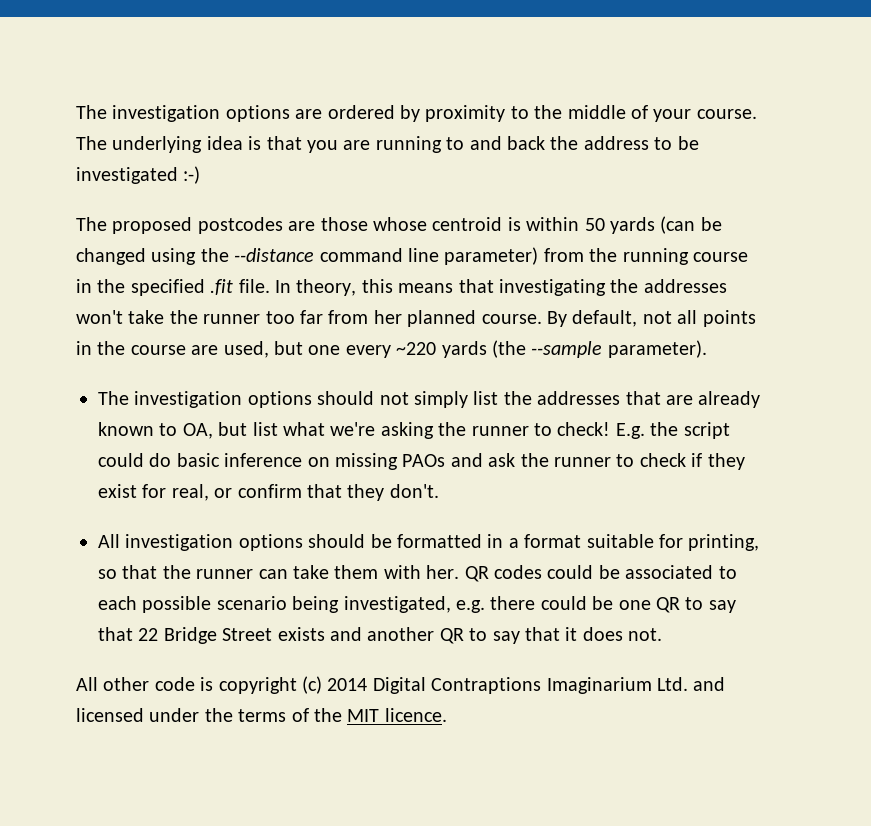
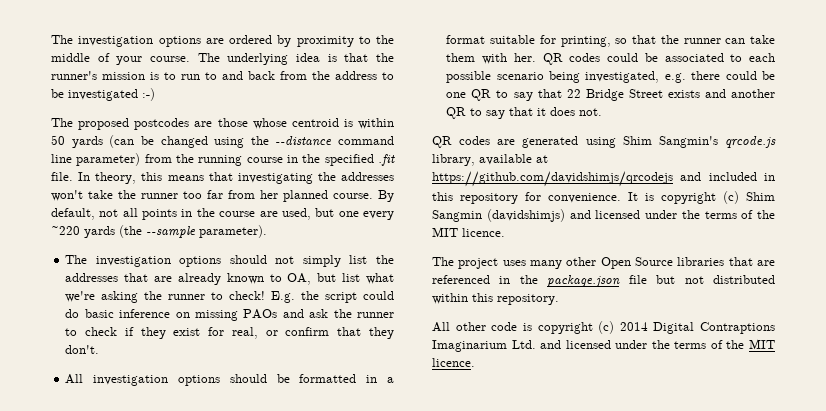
[307,136,442,153] you are running -> [376,53,395,62] [51,71,200,80] the runner's mission is to run
(545, 143) none -> [280,71,307,80] from
(663, 634) none -> [432,136,776,148] [432,154,548,166] [432,171,775,187] [432,191,775,204] [432,209,775,222] [432,227,505,237] [432,257,775,269] [432,275,775,287] [432,293,559,305] // QR codes are generated using Shim Sangmin's qrcode.js library, available at https://github.com/davidshimjs/qrcodejs and included in this repository for convenience. It is copyright (c) Shim Sangmin (davidshimjs) and licensed under the terms of the MIT licence. // The project uses many other Open Source libraries that are referenced in the package.json file but not distributed within this repository.

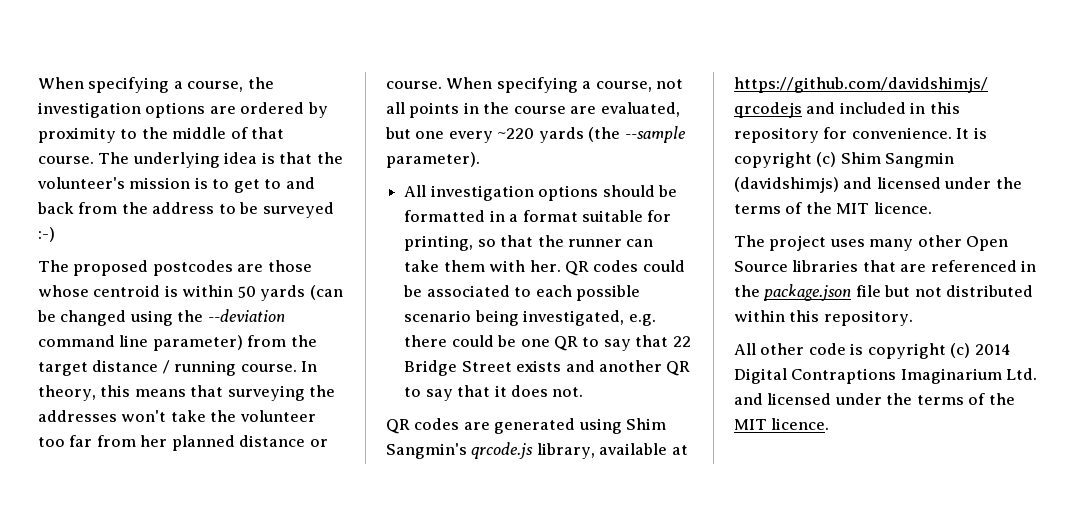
[51,35,73,44] The -> [38,77,274,93] When specifying a course, the
[116,56,143,65] your -> [251,127,285,139] that
[51,71,97,80] runner's -> [37,177,125,189] volunteer's
[181,74,200,80] run -> [233,179,260,193] get
[68,89,138,101] investigated -> [262,202,334,218] surveyed
[275,136,333,146] --distance -> [207,309,285,322] --deviation
[198,154,395,166] [51,172,73,181] running course in the specified .fit file. -> [38,360,297,376] target distance / running course.
[237,173,313,184] investigating -> [227,385,305,401] surveying
[141,193,178,199] runner -> [239,410,316,422] volunteer
[333,190,394,202] [51,208,95,220] course. By default, -> [239,435,328,447] [386,77,652,93] distance or course. When specifying a course,
[281,208,311,220] used, -> [600,102,680,117] evaluated,
[65,255,394,267] [65,273,394,285] [65,291,394,303] [65,309,394,321] [65,327,394,339] [65,345,100,354] // The investigation options should not simply list the addresses that are already known to OA, but list what we're asking the runner to check! E.g. the script could do basic inference on missing PAOs and ask the runner to check if they exist for real, or confirm that they don't. -> (480, 160) none

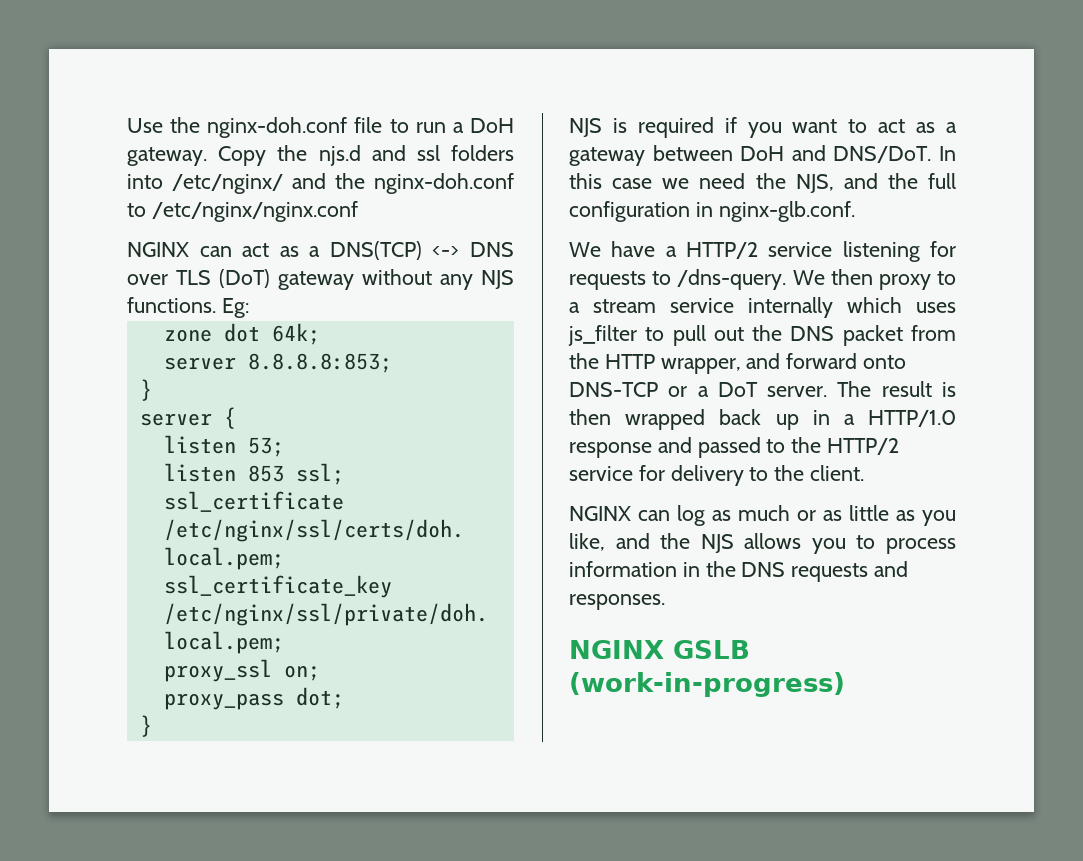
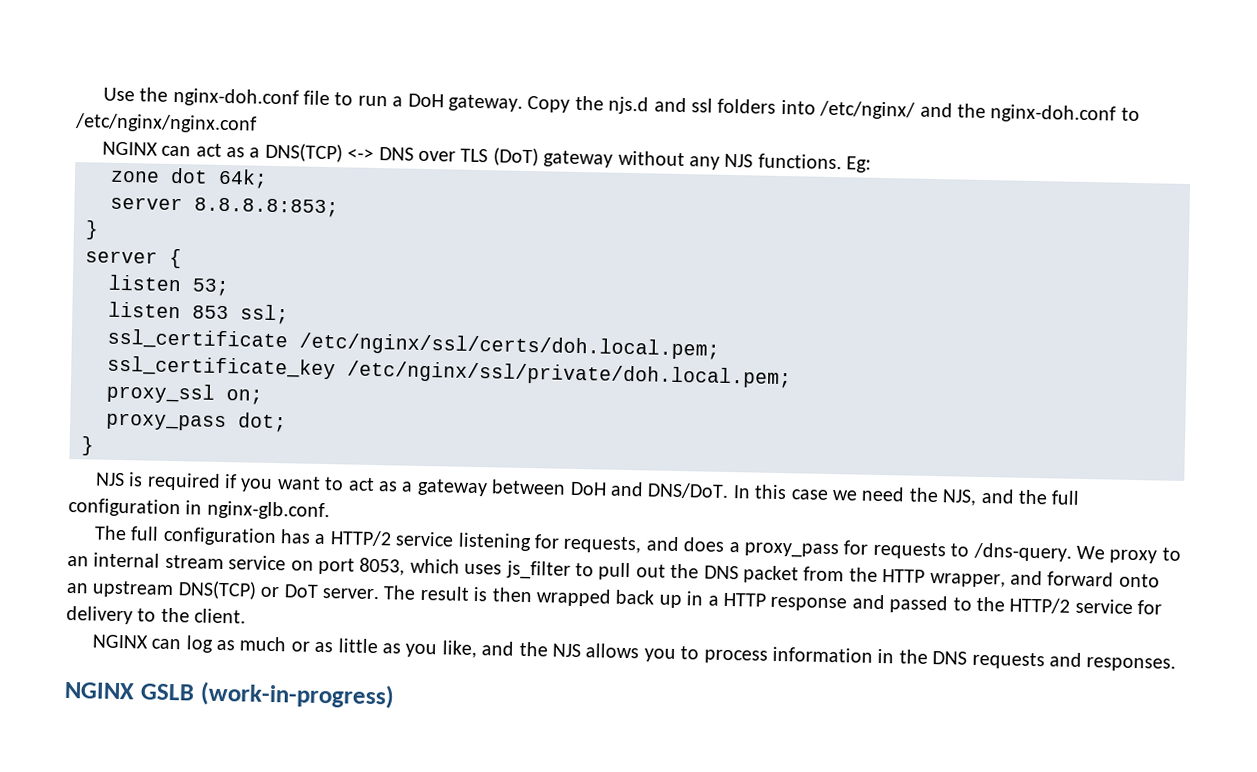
[569,241,656,257] We have -> [93,525,311,547] The full configuration has
(956, 249) none -> [563,535,869,559] requests, and does a proxy_pass for
[830,269,873,285] then -> (1105, 552) none
[569,297,833,318] a stream service internally -> [67,552,406,576] an internal stream service on port 8053,
[569,382,709,397] DNS-TCP or a -> [66,580,280,600] an upstream DNS(TCP) or
[868,410,957,427] HTTP/1.0 -> [722,592,766,607] HTTP

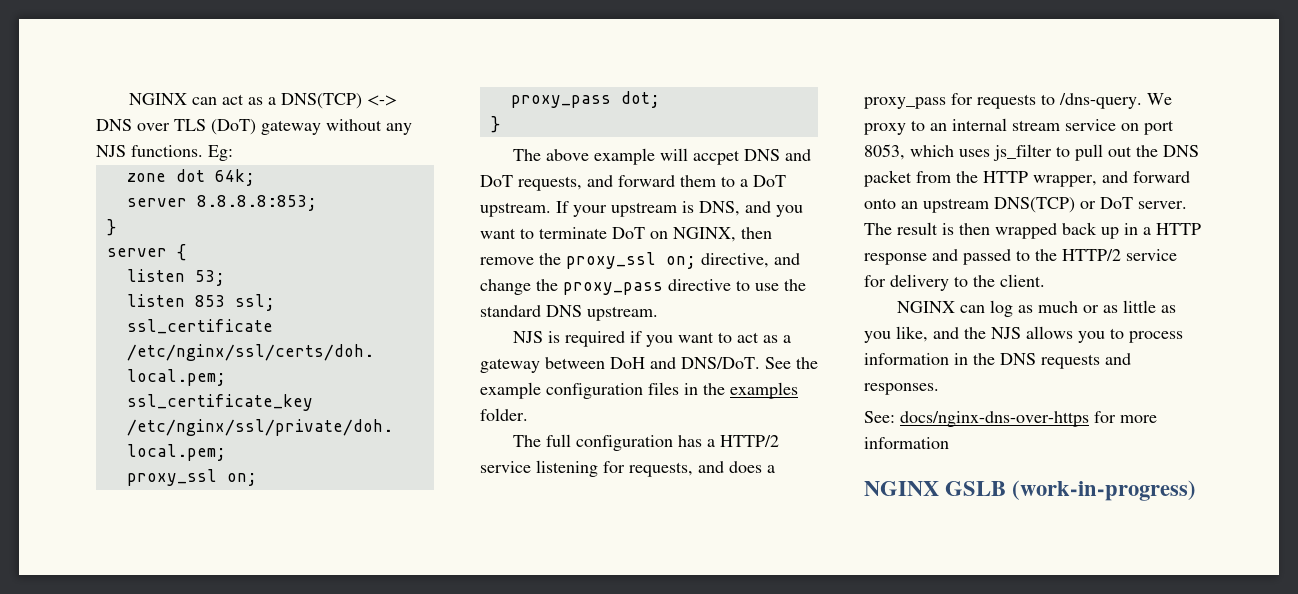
[102,87,1140,124] [74,113,257,134] Use the nginx-doh.conf file to run a DoH gateway. Copy the njs.d and ssl folders into /etc/nginx/ and the nginx-doh.conf to /etc/nginx/nginx.conf // -> (129, 99) none
(94, 446) none -> [513,148,812,165] [480,175,786,191] [480,201,803,217] [480,227,772,242] [480,252,800,269] [480,279,806,295] [480,305,658,321] // The above example will accpet DNS and DoT requests, and forward them to a DoT upstream. If your upstream is DNS, and you want to terminate DoT on NGINX, then remove the proxy_ssl on; directive, and change the proxy_pass directive to use the standard DNS upstream.
[732,484,1081,506] [68,497,330,521] In this case we need the NJS, and the full configuration in nginx-glb.conf. -> [765,357,818,369] [480,382,798,399] [480,408,528,421] See the example configuration files in the examples folder.
(1177, 664) none -> [864,411,1157,427] [864,437,949,449] // See: docs/nginx-dns-over-https for more information

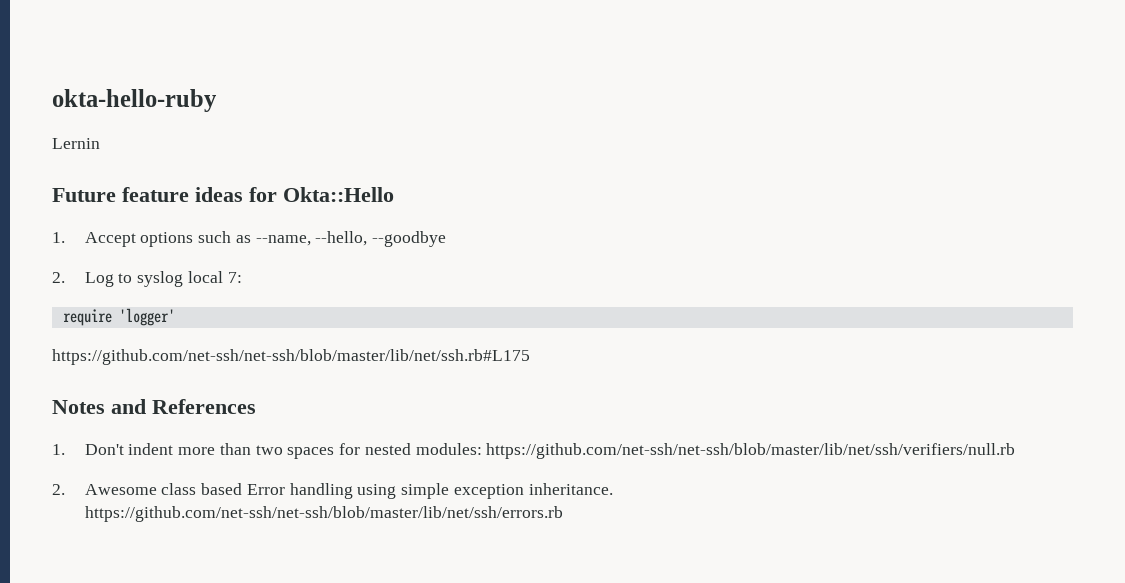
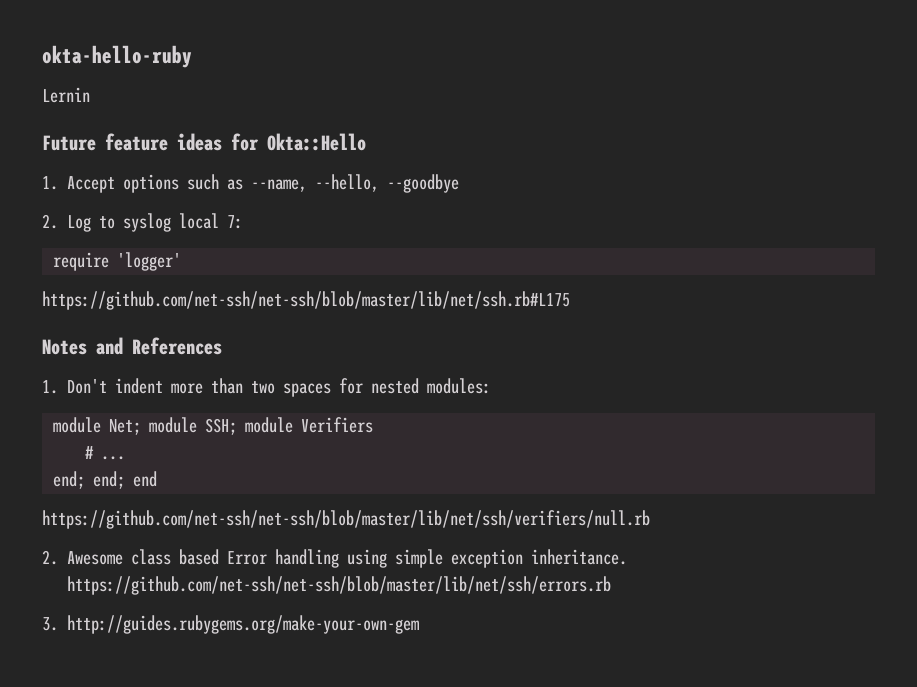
(482, 449) none -> [53,417,374,435] [85,446,126,460] [53,471,158,489] // module Net; module SSH; module Verifiers // # ... // end; end; end //
(563, 514) none -> [42,615,420,634] // 3. http://guides.rubygems.org/make-your-own-gem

Task brief: What lines above hold the word "volunteer"? Pull each one out.

Exercise response:
[51,71,97,80] runner's -> [37,177,125,189] volunteer's
[141,193,178,199] runner -> [239,410,316,422] volunteer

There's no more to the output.